▸ Exercise: If a line in the records below holds the word "Integration", copy it.
[[ Stored data, beginning ]]
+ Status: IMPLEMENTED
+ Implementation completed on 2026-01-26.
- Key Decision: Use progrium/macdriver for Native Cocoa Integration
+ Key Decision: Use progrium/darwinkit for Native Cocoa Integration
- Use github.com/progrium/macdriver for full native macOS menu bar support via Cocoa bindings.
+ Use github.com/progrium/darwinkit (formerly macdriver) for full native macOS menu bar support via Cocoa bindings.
[[ Stored data, end ]]
[[ Stored data, beginning ]]
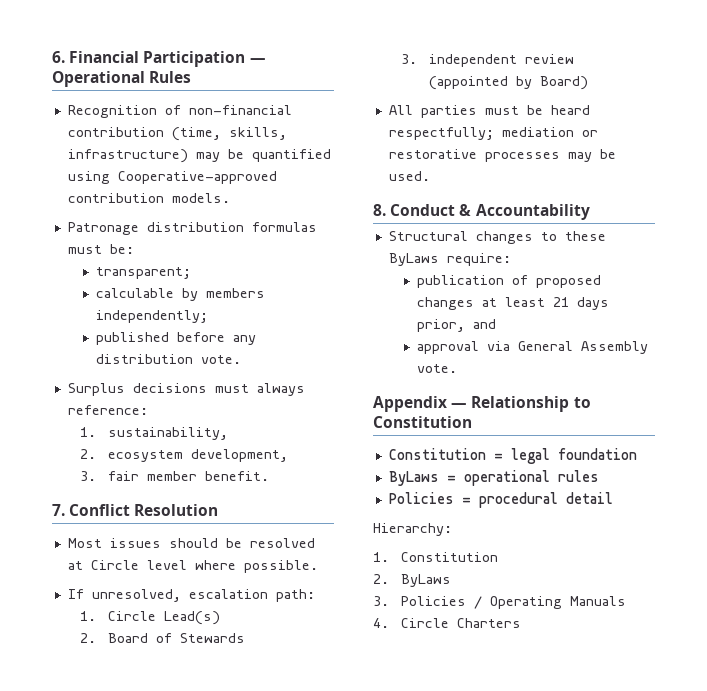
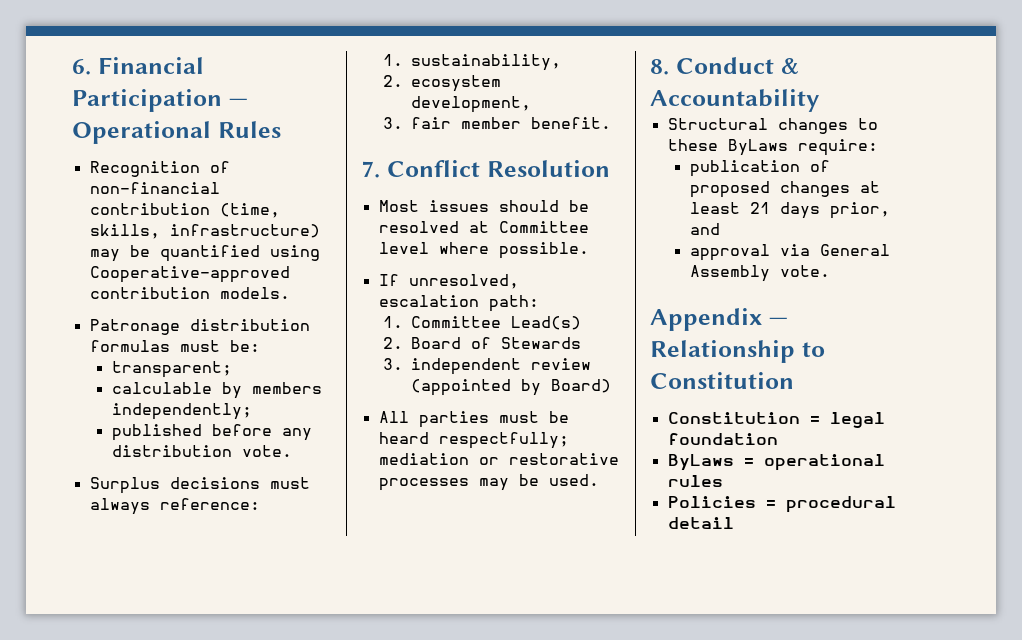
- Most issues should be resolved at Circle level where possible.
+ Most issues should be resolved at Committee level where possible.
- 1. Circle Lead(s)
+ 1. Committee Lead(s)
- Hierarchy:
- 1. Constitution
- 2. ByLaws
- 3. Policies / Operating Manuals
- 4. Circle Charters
[[ Stored data, end ]]
▸ Exercise response:
- Key Decision: Use progrium/macdriver for Native Cocoa Integration
+ Key Decision: Use progrium/darwinkit for Native Cocoa Integration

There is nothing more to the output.